Task directions
The first line of the entries and each line after it, through the one that contains "<li>The Committee has proper arrangements in", are to be duplicated exactly; no picture belongs in the copy.

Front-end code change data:
>>>>>
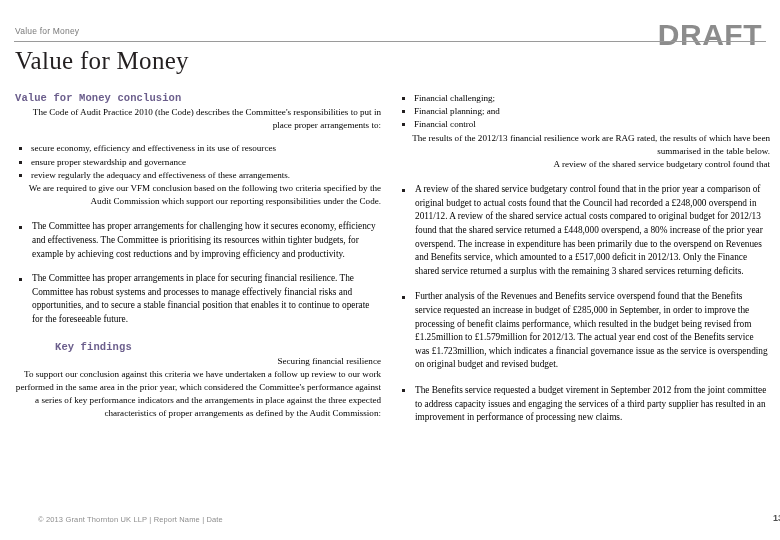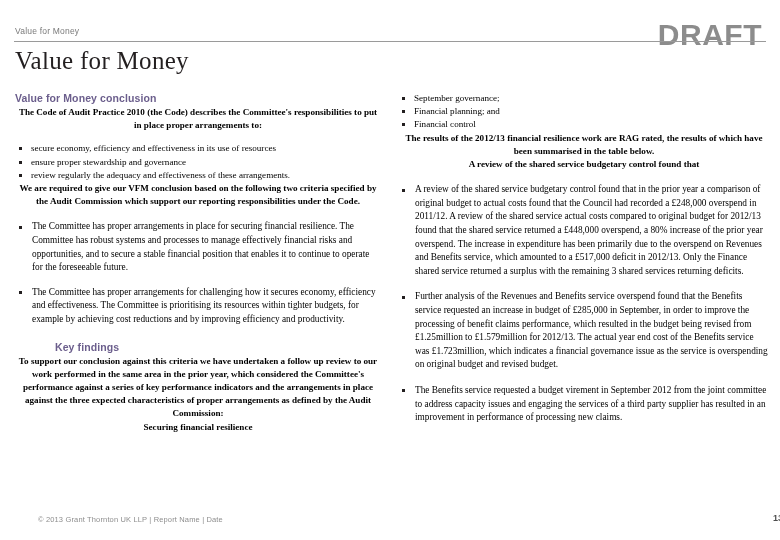--- a/index.html
+++ b/index.html
@@ -84,39 +84,38 @@
   .col {
     position: absolute;
     top: 0;
     font-size: 9.1px;
     line-height: 13.2px;
   }
   .col-left  { left: 15px;  width: 366px; }
   .col-right { left: 398px; width: 372px; }
 
   h3.section-head {
-    font-family: Liberation Sans, sans-serif;
+    font-family: Liberation Mono, monospace;
     font-size: 10.5px;
     font-weight: bold;
     color: #6b5e8c;
     margin: 0 0 1px 0;
     letter-spacing: 0.1px;
     line-height: 13px;
   }
   .sub-head {
     margin: 0 0 0 0;
     font-size: 9.1px;
     line-height: 13.2px;
   }
   p.para {
     margin: 0 0 0 0;
     font-size: 9.1px;
     line-height: 13.2px;
-    text-align: center;
-    font-weight: bold;
+    text-align: right;
   }
   p.gap-before { margin-top: 0; }
 
   ul.tight,
   ul.loose {
     margin: 0;
     padding: 0;
     list-style: none;
   }
   ul.tight li,
@@ -199,35 +198,35 @@
 
       <ul class="tight">
         <li>secure economy, efficiency and effectiveness in its use of resources</li>
         <li>ensure proper stewardship and governance</li>
         <li>review regularly the adequacy and effectiveness of these arrangements.</li>
       </ul>
 
       <p class="para gap-before">We are required to give our VFM conclusion based on the following two criteria specified by the Audit Commission which support our reporting responsibilities under the Code.</p>
 
       <ul class="loose gap-before">
+        <li>The Committee has proper arrangements for challenging how it secures economy, efficiency and effectiveness. The Committee is prioritising its resources within tighter budgets, for example by achieving cost reductions and by improving efficiency and productivity.</li>
         <li>The Committee has proper arrangements in place for securing financial resilience. The Committee has robust systems and processes to manage effectively financial risks and opportunities, and to secure a stable financial position that enables it to continue to operate for the foreseeable future.</li>
-        <li>The Committee has proper arrangements for challenging how it secures economy, efficiency and effectiveness. The Committee is prioritising its resources within tighter budgets, for example by achieving cost reductions and by improving efficiency and productivity.</li>
       </ul>
 
       <h3 class="section-head" style="margin-top:14px;padding-left:40px;">Key findings</h3>
 
+      <p class="para sub-head">Securing financial resilience</p>
+
       <p class="para">To support our conclusion against this criteria we have undertaken a follow up review to our work performed in the same area in the prior year, which considered the Committee's performance against a series of key performance indicators and the arrangements in place against the three expected characteristics of proper arrangements as defined by the Audit Commission:</p>
-
-      <p class="para sub-head">Securing financial resilience</p>
     </div>
 
     <div class="col col-right">
 
       <ul class="tight" style="margin-top:0;">
-        <li>September governance;</li>
+        <li>Financial challenging;</li>
         <li>Financial planning; and</li>
         <li>Financial control</li>
       </ul>
 
       <p class="para gap-before">The results of the 2012/13 financial resilience work are RAG rated, the results of which have been summarised in the table below.</p>
 
       <p class="para gap-before">A review of the shared service budgetary control found that</p>
 
       <ul class="loose rbul gap-before">
         <li>A review of the shared service budgetary control found that in the prior year a comparison of original budget to actual costs found that the Council had recorded a £248,000 overspend in 2011/12. A review of the shared service actual costs compared to original budget for 2012/13 found that the shared service returned a £448,000 overspend, a 80% increase of the prior year overspend. The increase in expenditure has been primarily due to the overspend on Revenues and Benefits service, which amounted to a £517,000 deficit in 2012/13. Only the Finance shared service returned a surplus with the remaining 3 shared services returning deficits.</li>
<<<<<
Solution for this problem
--- a/index.html
+++ b/index.html
@@ -84,39 +84,38 @@
   .col {
     position: absolute;
     top: 0;
     font-size: 9.1px;
     line-height: 13.2px;
   }
   .col-left  { left: 15px;  width: 366px; }
   .col-right { left: 398px; width: 372px; }
 
   h3.section-head {
-    font-family: Liberation Sans, sans-serif;
+    font-family: Liberation Mono, monospace;
     font-size: 10.5px;
     font-weight: bold;
     color: #6b5e8c;
     margin: 0 0 1px 0;
     letter-spacing: 0.1px;
     line-height: 13px;
   }
   .sub-head {
     margin: 0 0 0 0;
     font-size: 9.1px;
     line-height: 13.2px;
   }
   p.para {
     margin: 0 0 0 0;
     font-size: 9.1px;
     line-height: 13.2px;
-    text-align: center;
-    font-weight: bold;
+    text-align: right;
   }
   p.gap-before { margin-top: 0; }
 
   ul.tight,
   ul.loose {
     margin: 0;
     padding: 0;
     list-style: none;
   }
   ul.tight li,
@@ -199,35 +198,35 @@
 
       <ul class="tight">
         <li>secure economy, efficiency and effectiveness in its use of resources</li>
         <li>ensure proper stewardship and governance</li>
         <li>review regularly the adequacy and effectiveness of these arrangements.</li>
       </ul>
 
       <p class="para gap-before">We are required to give our VFM conclusion based on the following two criteria specified by the Audit Commission which support our reporting responsibilities under the Code.</p>
 
       <ul class="loose gap-before">
+        <li>The Committee has proper arrangements for challenging how it secures economy, efficiency and effectiveness. The Committee is prioritising its resources within tighter budgets, for example by achieving cost reductions and by improving efficiency and productivity.</li>
         <li>The Committee has proper arrangements in place for securing financial resilience. The Committee has robust systems and processes to manage effectively financial risks and opportunities, and to secure a stable financial position that enables it to continue to operate for the foreseeable future.</li>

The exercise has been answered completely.